Le masque : un symbole à démystifier
Les soignants nous rapportent l’existence de deux temps dans l’appréhension du masque par les patients. Un premier temps, celui de la dernière quinzaine de mars, où la sidération domine et donne lieu à de nombreuses interrogations, à l’expression de sourdes inquiétudes chez les patients. Il faut dire que le masque est l’objet-symbole de l’exception sanitaire, de la dangerosité imminente, d’une circulation libre du virus sur l’ensemble du territoire. Il amène donc le patient à s’interroger à la fois sur son propre état (sa fragilité, son appartenance ou non à une population plus particulièrement à risque) mais également sur celui de la personne qui le soigne (le soignant a-t-il été exposé au Covid 19 ? Est-il vecteur de la maladie ?). De nombreux répondants indiquent que, dans un premier temps, il leur a fallu allouer un temps conséquent à la nécessaire explication des modes de transmission du virus, à la description des gestes barrières, à la présentation des raisons qui les amènent à se munir de masques et autres équipements de protection. Ainsi, Clémentine, médecin généraliste de 31 ans, confie : « Au début, le port du masque a créé la surprise chez mes patients, il fallait presque s’en excuser et expliquer à chacun : “Non, je ne suis pas malade, c’est pour vous protéger aussi, je ne veux pas devenir une source de contamination pour mes patients.” » Dans la suite de son témoignage, elle indique qu’avec le confinement « les patients s’y sont habitués » et que le temps nécessaire à l’éducation à la maladie a progressivement diminué. Même constat rapporté par Mathilde, infirmière de 35 ans effectuant des visites à domicile, qui indique, qu’en début d’épidémie, beaucoup des patients pensaient qu’elle « [faisait] du zèle », notamment les personnes âgées. Une part non négligeable de son temps de visite a donc été réaffecté à l’« éducation permanente et répétée des consignes de distanciation » et aux bonnes pratiques d’usage du masque et des gants.

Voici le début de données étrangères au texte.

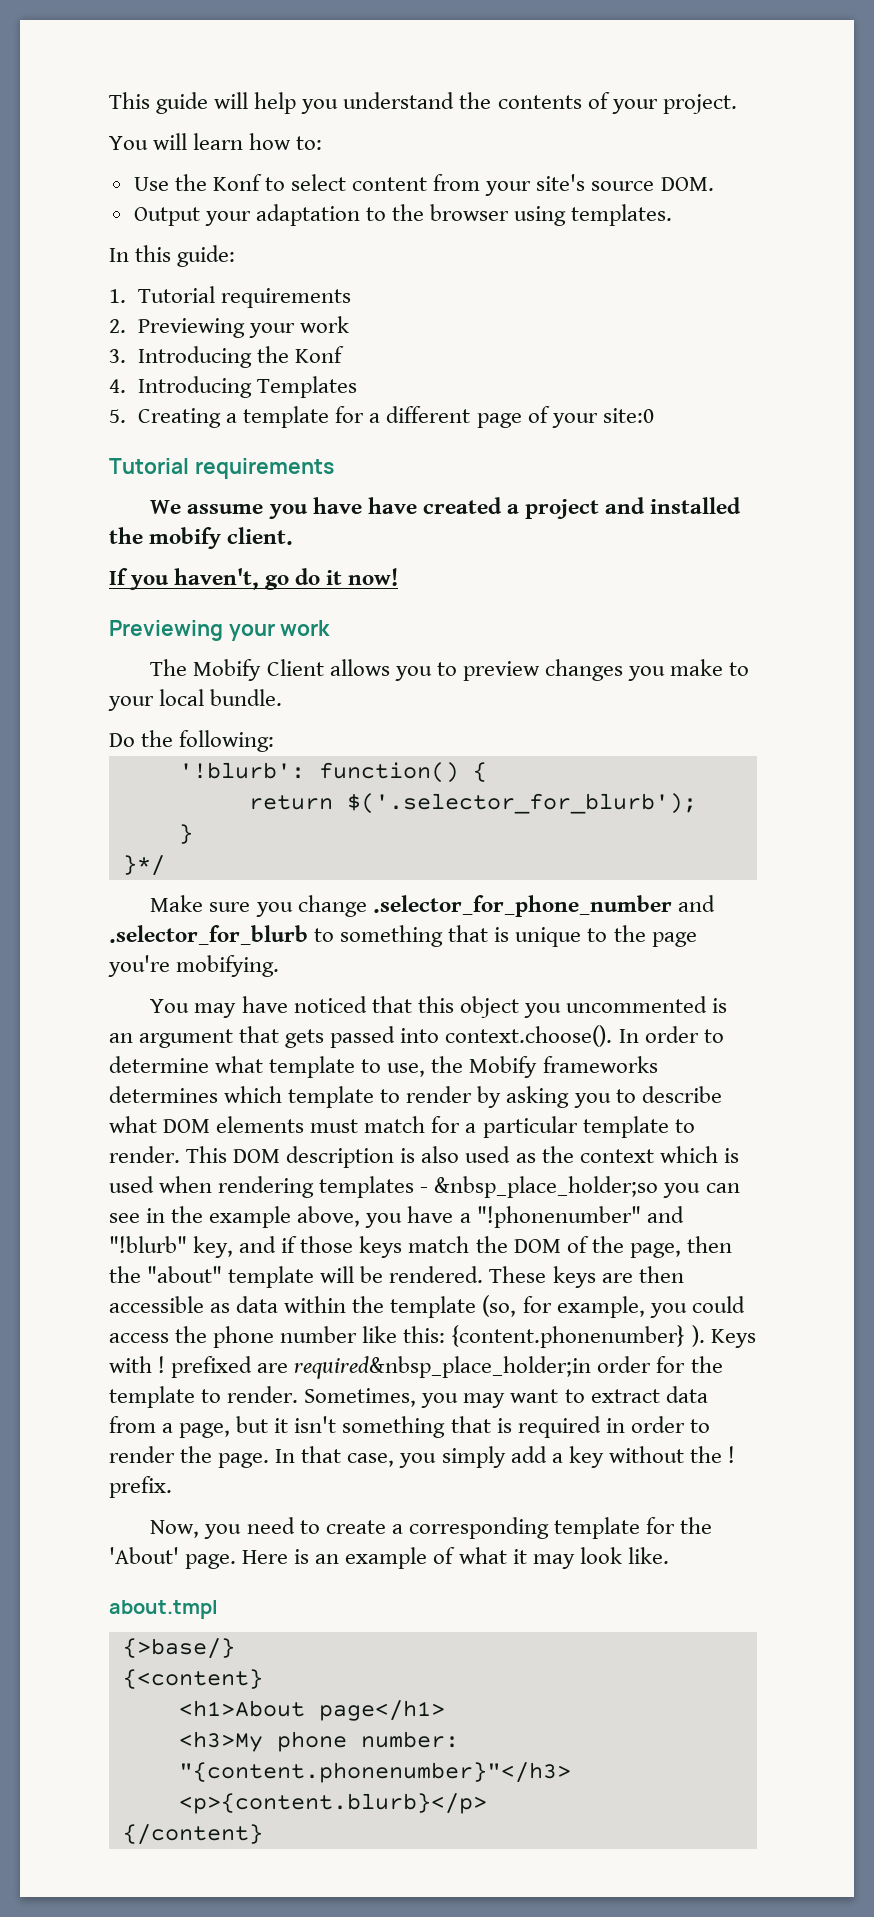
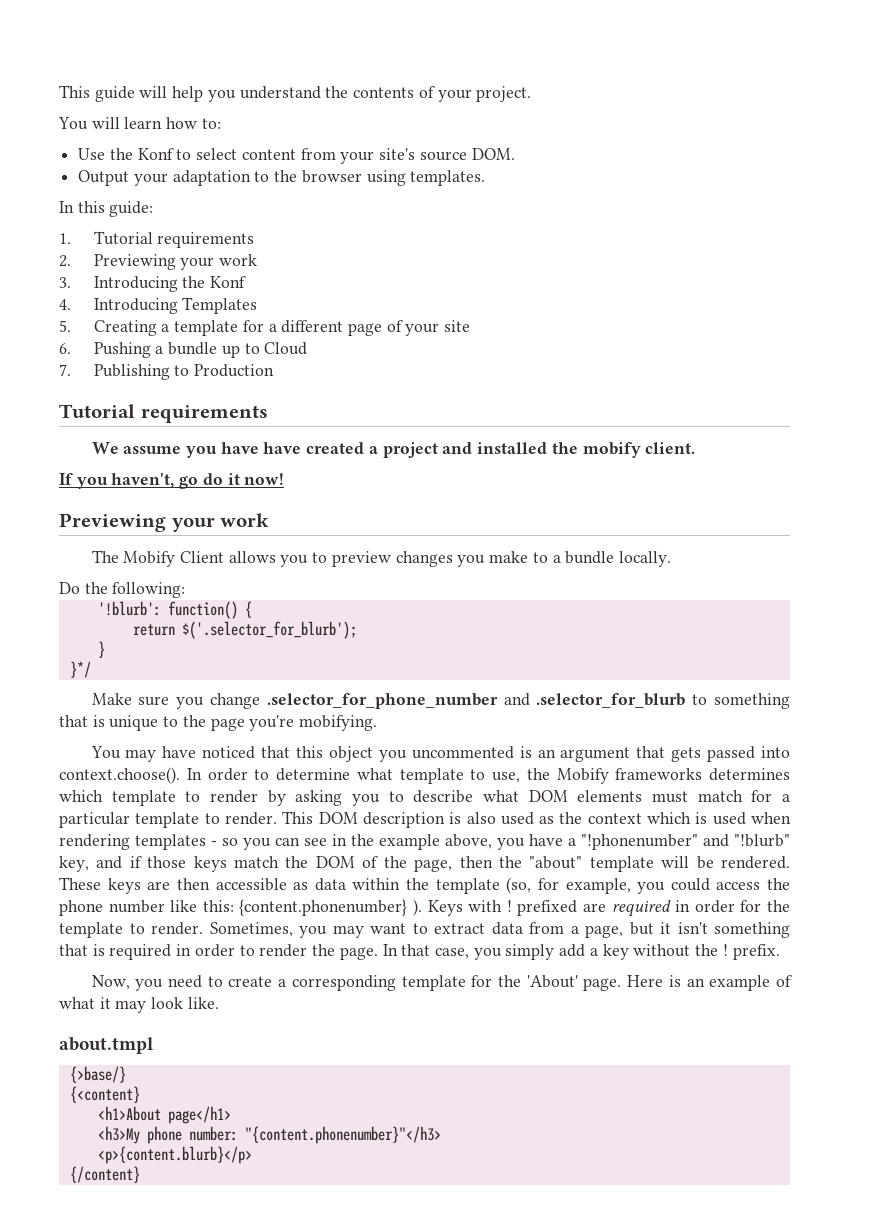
[602,408,654,423] site:0 -> [444,320,471,332] [59,342,308,358] [59,364,275,380] site // 6. Pushing a bundle up to Cloud // 7. Publishing to Production
[108,689,283,711] your local bundle. -> [552,551,671,567] a bundle locally.
[434,1176,659,1198] &nbsp_place_holder;so -> [222,838,238,846] so
[294,1356,592,1379] required&nbsp_place_holder;in -> [611,900,691,917] required in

Vient ensuite un second temps : celui de l’acceptation par la grande majorité des patients des mesures individuelles et collectives à prendre dans un souci de protection mutuelle. Florence, infirmière libérale de 51 ans, explique que ses patients ont maintenant « [acquis] le réflexe de mettre leur masque à [son] arrivée », qu’ils « comprennent qu’ils sont acteurs et [qu’ils la] protègent par ce geste ». Ce second temps est celui de la démystification du masque qui conduit progressivement à un nouvel équilibre de la relation soignant-soigné, une fois toute la pédagogie nécessaire à son acceptation effectuée. À ce stade, le masque contribue à la réassurance du patient qui se sait mieux protégé en sa présence. Cette situation d’acceptation peut même déboucher sur une ferme volonté de s’équiper à son tour pour accroître sa propre protection. Alors, les patients demandent aux soignants – de façon plus ou moins insistante – de leur fournir les masques à présent convoités. Sandrine, sage-femme de 33 ans exerçant en cabinet médical, précise que « ces personnes ont du mal à comprendre pourquoi [elle] ne [peut] pas leur en donner ».